The young people I spoke with were incredibly respectful and eager to communicate in Amharic, which I found to be very welcoming. Many of them expressed their willingness to embrace new ideas and bring about political change, emphasizing the fact that the TPLF prioritized the interests of its members and political party over those of the people. These youths were no different from the youth you would encounter in Addis Ababa, Bahir Dar, or Gondar.

After all, Tigray is the birthplace of two remarkable individuals: Dr. Tesfaye Debesay and Gaim Gebregziabher, both of whom are unsung heroes. Dr. Tesfaye Debesay was a visionary leader of the Ethiopian People Revolutionary Party (EPRP) who made the ultimate sacrifice for the Ethiopian people. He bravely jumped off a skyscraper to avoid being captured by the Derg henchmen. Commander Gaim Gebregzebher was a gallant fighter known for his unwavering determination and courage. He was surrounded by TPLF killers in his residence in Addis Ababa, where he refused to surrender and fought back until he was struck multiple times and succumbed to his wounds. Commander Gaim was a true hero who gave his life for a unified and democratic Ethiopia. Dr. Tesfaye Debesay and Commander Gaim Gebregzebher were the twilight and pinnacle of Ethiopian politics and they were role models for their generation and will remain as such.

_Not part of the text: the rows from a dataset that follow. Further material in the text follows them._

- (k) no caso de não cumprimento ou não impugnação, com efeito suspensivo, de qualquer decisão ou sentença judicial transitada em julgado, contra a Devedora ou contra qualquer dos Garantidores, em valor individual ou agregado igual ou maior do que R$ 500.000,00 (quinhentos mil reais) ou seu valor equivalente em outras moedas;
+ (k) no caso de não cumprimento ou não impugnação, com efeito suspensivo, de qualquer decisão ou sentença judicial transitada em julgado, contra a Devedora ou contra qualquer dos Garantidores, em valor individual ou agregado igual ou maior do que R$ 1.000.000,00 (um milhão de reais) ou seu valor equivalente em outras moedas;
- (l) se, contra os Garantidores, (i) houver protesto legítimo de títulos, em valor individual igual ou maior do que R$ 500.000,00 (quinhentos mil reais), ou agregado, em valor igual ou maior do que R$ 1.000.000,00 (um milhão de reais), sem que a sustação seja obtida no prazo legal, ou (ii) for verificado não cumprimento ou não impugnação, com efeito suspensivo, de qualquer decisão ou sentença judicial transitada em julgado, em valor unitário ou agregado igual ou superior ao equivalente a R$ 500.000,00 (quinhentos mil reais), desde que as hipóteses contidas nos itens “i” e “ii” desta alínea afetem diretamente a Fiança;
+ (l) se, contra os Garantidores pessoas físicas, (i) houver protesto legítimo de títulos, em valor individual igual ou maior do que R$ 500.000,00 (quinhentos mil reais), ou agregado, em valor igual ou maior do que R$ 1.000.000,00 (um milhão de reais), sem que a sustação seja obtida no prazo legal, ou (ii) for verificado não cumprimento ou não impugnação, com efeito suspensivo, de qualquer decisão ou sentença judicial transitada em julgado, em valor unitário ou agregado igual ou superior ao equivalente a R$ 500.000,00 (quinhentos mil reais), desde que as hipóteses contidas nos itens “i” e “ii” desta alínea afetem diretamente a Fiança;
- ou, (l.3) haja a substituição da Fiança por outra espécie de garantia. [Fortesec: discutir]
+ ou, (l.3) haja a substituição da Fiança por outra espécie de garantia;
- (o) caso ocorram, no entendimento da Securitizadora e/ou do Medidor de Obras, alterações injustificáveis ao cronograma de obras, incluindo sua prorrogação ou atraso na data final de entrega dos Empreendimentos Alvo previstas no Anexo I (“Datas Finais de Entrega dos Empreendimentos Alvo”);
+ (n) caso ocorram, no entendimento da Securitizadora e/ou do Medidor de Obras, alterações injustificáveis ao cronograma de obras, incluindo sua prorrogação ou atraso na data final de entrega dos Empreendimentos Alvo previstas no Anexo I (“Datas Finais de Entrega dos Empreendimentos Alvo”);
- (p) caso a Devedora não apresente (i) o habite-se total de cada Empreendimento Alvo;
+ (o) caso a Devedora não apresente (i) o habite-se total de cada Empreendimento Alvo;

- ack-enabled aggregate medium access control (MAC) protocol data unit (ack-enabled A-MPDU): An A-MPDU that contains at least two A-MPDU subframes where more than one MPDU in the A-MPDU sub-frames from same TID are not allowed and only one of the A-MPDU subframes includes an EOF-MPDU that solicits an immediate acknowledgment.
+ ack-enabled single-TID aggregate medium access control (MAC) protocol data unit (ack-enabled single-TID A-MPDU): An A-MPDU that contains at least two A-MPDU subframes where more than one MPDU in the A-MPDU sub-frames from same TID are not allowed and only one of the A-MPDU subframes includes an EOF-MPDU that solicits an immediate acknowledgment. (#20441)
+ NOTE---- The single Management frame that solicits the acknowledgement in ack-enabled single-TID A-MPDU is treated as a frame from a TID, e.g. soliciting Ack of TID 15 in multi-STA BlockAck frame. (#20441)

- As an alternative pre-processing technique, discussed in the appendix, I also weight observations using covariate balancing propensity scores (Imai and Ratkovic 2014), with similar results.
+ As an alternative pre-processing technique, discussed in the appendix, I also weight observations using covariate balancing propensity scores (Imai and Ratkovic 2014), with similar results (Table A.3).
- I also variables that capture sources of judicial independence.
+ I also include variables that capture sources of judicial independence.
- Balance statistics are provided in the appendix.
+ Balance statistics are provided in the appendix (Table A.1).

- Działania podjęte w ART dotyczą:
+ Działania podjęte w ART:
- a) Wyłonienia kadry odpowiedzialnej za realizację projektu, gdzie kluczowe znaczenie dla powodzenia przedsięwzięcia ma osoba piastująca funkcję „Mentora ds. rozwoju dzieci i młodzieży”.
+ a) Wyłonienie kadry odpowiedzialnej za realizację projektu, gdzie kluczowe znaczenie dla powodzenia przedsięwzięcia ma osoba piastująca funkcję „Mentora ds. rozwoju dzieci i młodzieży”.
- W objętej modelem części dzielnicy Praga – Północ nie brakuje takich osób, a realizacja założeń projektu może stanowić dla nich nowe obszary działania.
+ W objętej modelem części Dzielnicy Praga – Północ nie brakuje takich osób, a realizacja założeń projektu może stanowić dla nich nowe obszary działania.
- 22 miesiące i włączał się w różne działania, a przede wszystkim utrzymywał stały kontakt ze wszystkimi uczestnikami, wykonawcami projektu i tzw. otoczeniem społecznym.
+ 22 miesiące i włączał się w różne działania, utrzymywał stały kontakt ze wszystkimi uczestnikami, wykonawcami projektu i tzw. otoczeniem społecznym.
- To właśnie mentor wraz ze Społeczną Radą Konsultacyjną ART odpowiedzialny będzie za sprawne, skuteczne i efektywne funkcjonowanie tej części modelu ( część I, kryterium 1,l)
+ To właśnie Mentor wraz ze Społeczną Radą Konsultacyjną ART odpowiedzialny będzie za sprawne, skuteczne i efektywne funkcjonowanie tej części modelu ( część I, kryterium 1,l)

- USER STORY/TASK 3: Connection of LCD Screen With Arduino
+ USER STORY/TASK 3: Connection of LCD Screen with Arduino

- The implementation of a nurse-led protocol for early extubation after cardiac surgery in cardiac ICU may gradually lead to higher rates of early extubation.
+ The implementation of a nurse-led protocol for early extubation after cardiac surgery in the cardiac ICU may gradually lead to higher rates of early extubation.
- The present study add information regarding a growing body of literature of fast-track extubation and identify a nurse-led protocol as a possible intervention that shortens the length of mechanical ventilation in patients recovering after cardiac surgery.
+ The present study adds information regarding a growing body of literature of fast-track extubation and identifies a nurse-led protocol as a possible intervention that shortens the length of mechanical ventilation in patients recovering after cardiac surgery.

However, Tigray is also home to millions of voiceless people who aspire to live in a unified and democratic Ethiopia. That is why we should avoid making sweeping generalizations, as they can be counterproductive to our unity of thought and our future.

Let’s not consume ourselves with lone wolves, such as the security personnel at Shire Endesilassie airport who mistreated us by attempting to deny us boarding the flight. Instead, let’s focus on building bridges and protecting our beliefs, rather than building walls and guarding our views. By doing so, we can work towards a better tomorrow for all of us, including future generations who will benefit from our efforts.